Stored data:

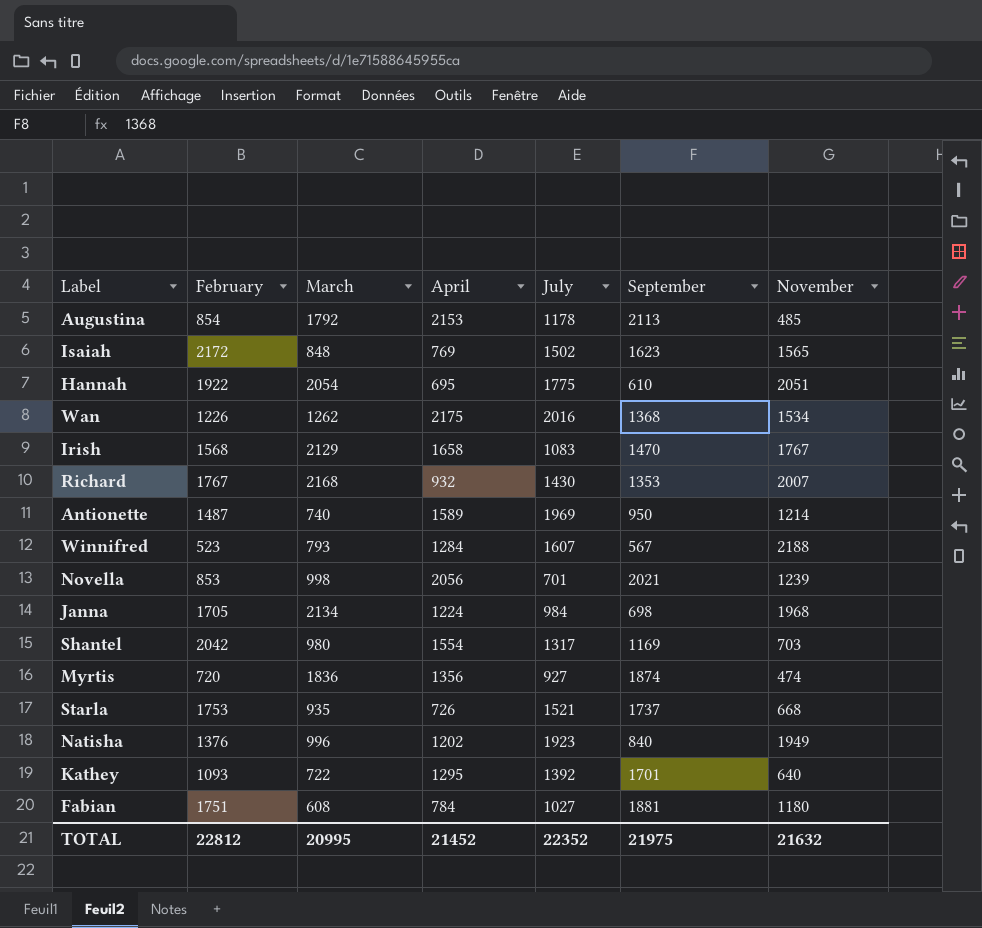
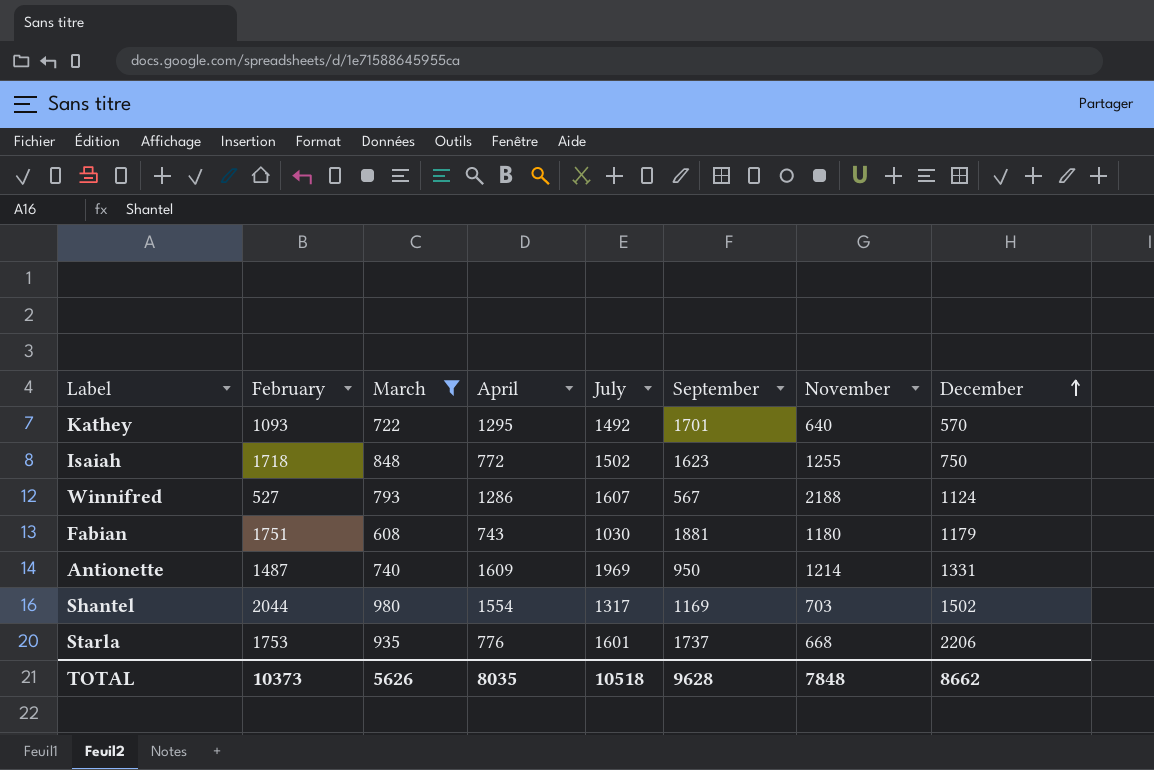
filter: none -> March <= 980
row order: none -> December ascending
column December | position: none -> 8
Kathey | July: 1392 -> 1492
Isaiah | February: 2172 -> 1718
Isaiah | April: 769 -> 772
Isaiah | November: 1565 -> 1255
Winnifred | February: 523 -> 527
Winnifred | April: 1284 -> 1286
Fabian | April: 784 -> 743
Fabian | July: 1027 -> 1030
Antionette | April: 1589 -> 1609
Shantel | February: 2042 -> 2044
Starla | April: 726 -> 776
Starla | July: 1521 -> 1601
TOTAL | February: 22812 -> 10373
TOTAL | March: 20995 -> 5626
TOTAL | April: 21452 -> 8035
TOTAL | July: 22352 -> 10518
TOTAL | September: 21975 -> 9628
TOTAL | November: 21632 -> 7848

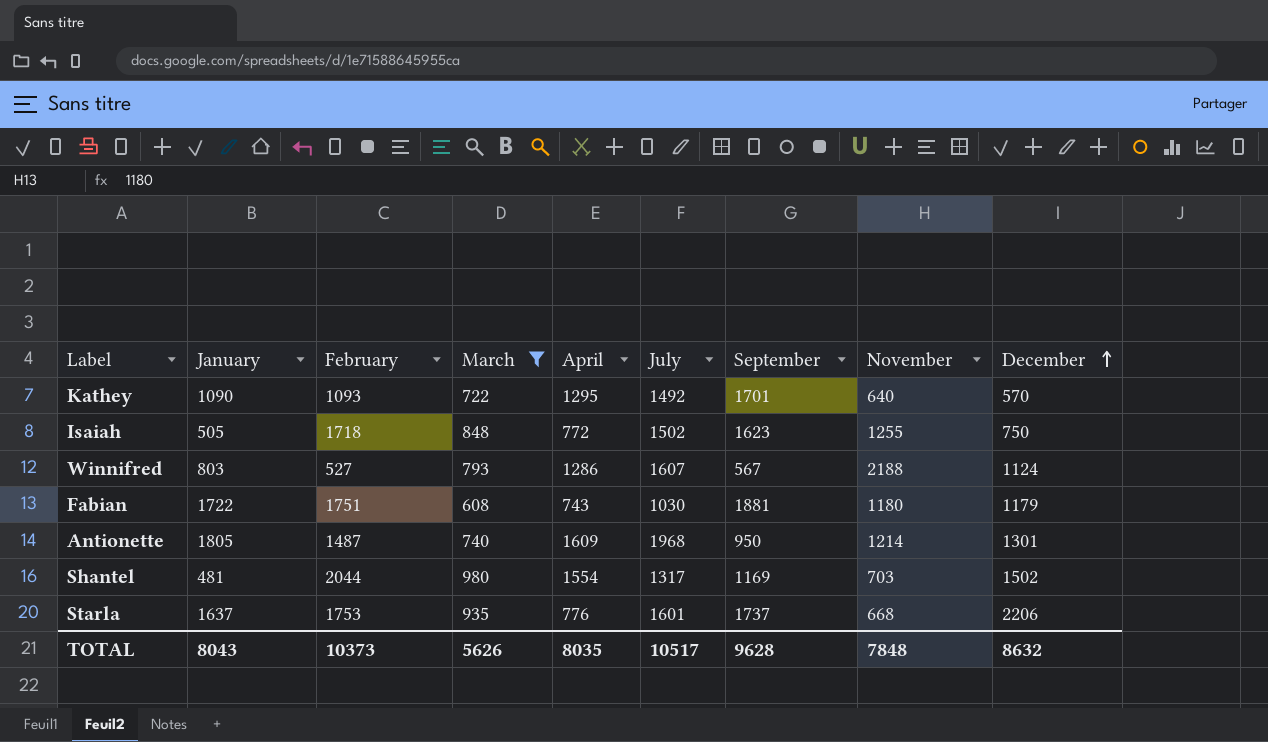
column January | position: none -> 2
Antionette | July: 1969 -> 1968
Antionette | December: 1331 -> 1301
TOTAL | July: 10518 -> 10517
TOTAL | December: 8662 -> 8632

## Assigned task
Search the entries for the word "TOTAL". Copy each line where it appears.

## Result of the task
TOTAL | February: 22812 -> 10373
TOTAL | March: 20995 -> 5626
TOTAL | April: 21452 -> 8035
TOTAL | July: 22352 -> 10518
TOTAL | September: 21975 -> 9628
TOTAL | November: 21632 -> 7848
TOTAL | July: 10518 -> 10517
TOTAL | December: 8662 -> 8632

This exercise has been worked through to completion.